Ponen en duda la legalidad del referéndum del Tecor de Forcarei

Rocío García Martínez
Rocío García A ESTRADA

DEZA

MIGUEL SOUTO

Los cazadores expulsados creen que la votación podría ser impugnada Reclaman derechos por las inversiones hechas en los últimos cinco años con fondos comunes

23 feb 2006 . Actualizado a las 06:00 h.

Los cazadores estradenses que integraban la sociedad Río Umia y que hace cinco años se unieron al colectivo forcaricense para gestionar un único Tecor consideran ilegal el referéndum en el que se decidió su expulsión del grupo. La votación fue celebrada el sábado por sorpresa, en el transcurso del debate de un punto que en el orden del día de la convocatoria se definía como «renovación del Tecor». La directiva había asegurado que la celebración del referéndum se decidió sobre la marcha, en vista de la falta de entendimiento entre los deportistas estradenses y los forcaricenses.

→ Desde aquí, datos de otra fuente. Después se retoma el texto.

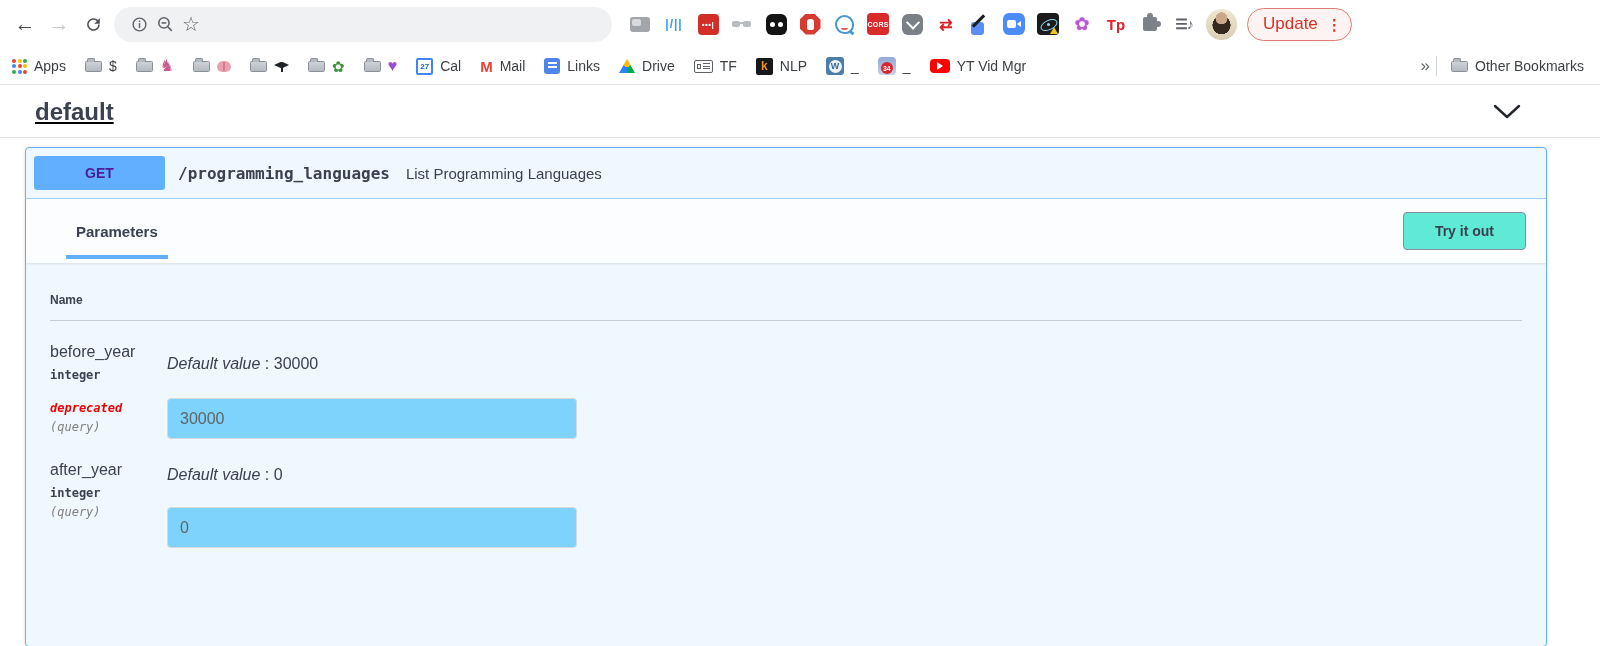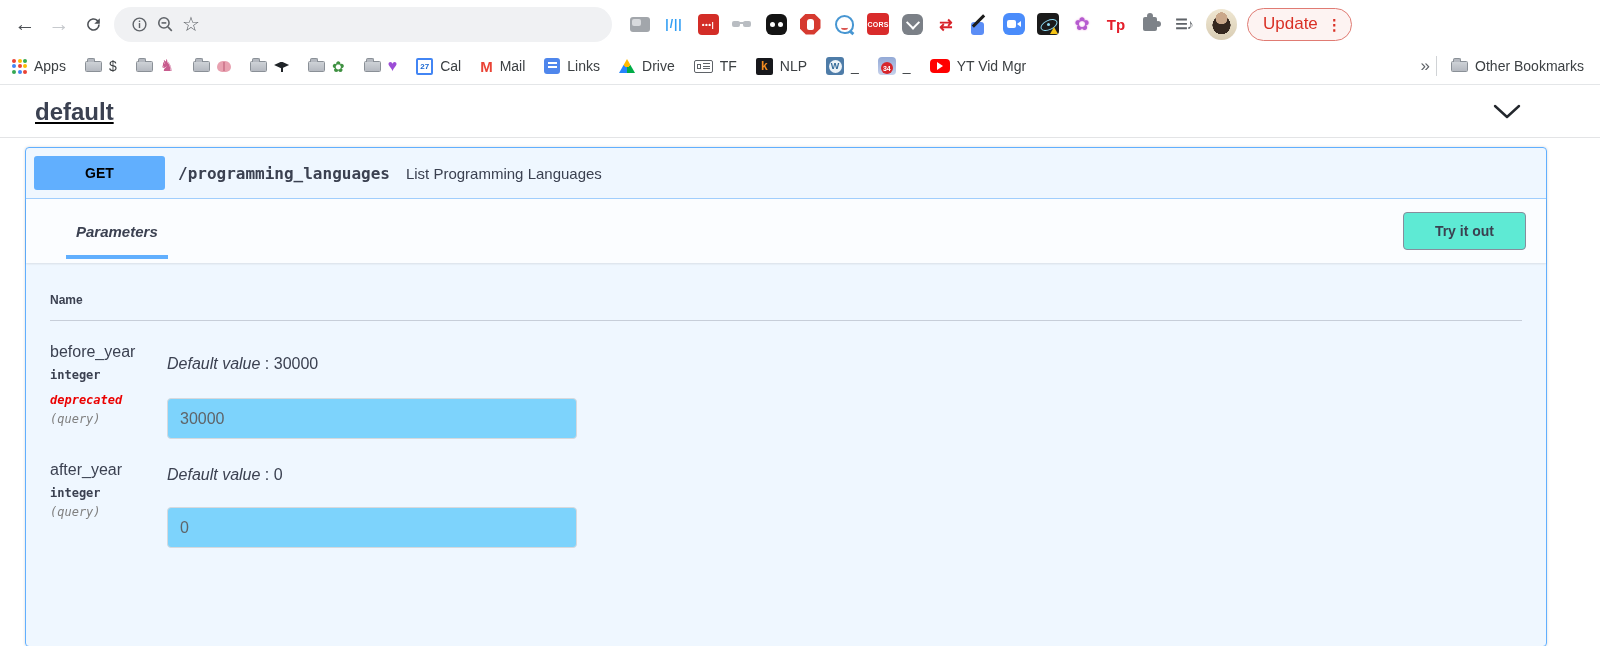"GET" .method-badge { color: #000000 -> #4c1d95 }
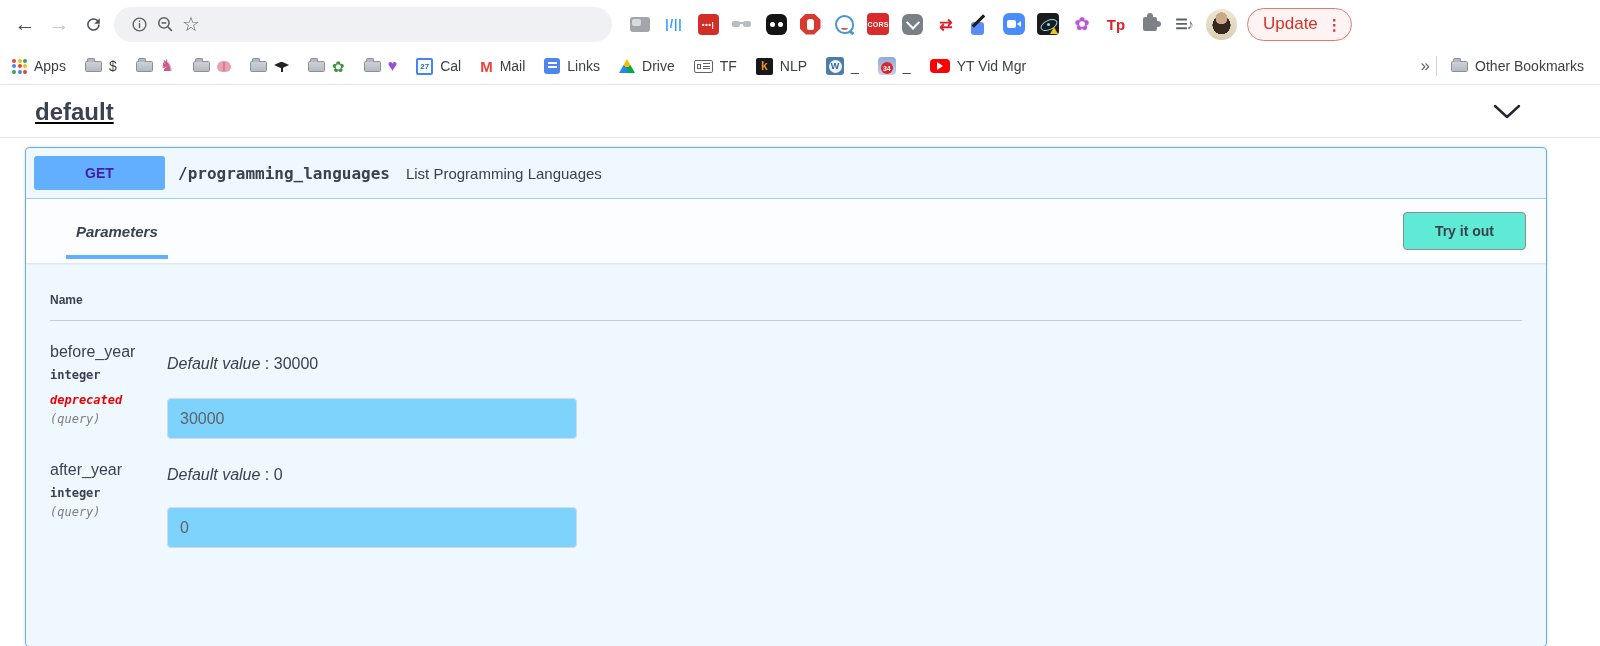"Parameters" .tab-item { font-style: italic -> none }
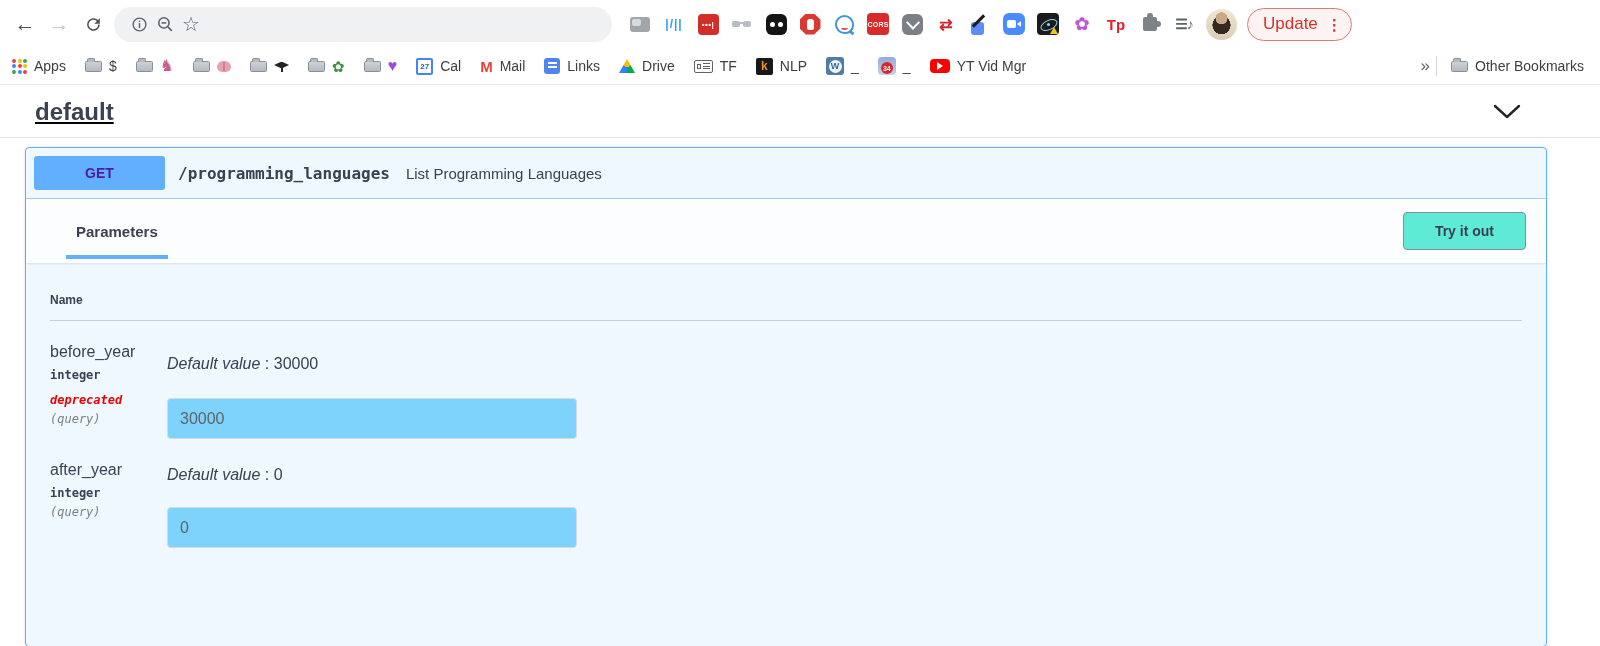"deprecated" .pdep { margin-top: 11px -> 19px }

Sin embargo, los expulsados dan por seguro que hubo «premeditación y alevosía» en la convocatoria e indican que sólo así se explica que la directiva tuviese preparadas las urnas y las papeletas que se utilizaron para la votación. Los expulsados creen que el referéndum podría ser impugnado por ho haber sido convocados formal y explícitamente todos los socios. Además, algunas fuentes opinan que, de igual modo que fue preciso reunir el 75% de las firmas para constituir el Tecor, se precisaría el mismo apoyo para dividirlo. Los cazadores de las zonas de Codeseda, Ribela, Santa Cristina de Vinseiro y Parada consideran inapropiadas las formas en las que se les ha expulsado del Tecor. Algunos han adelantado que, en caso de que el referéndum sea dado por válido y de que la Consellería de Medio Ambiente autorice su disgregación, los cazadores de Forcarei tendrían que compensar de alguna forma a los estradenses. Los afectados recuerdan que durante los últimos cinco años han estado pagando las cuotas del Tecor con las que se financiaron mejoras en la parte forcaricense del coto y se adquirió un vehículo sobre los que ahora tendrían derechos. «Esto é coma un divorcio. Non se pode botar ó outro da casa sen máis», explicaba ayer un afectado. En su caso, además, nunca hubo separación de bienes.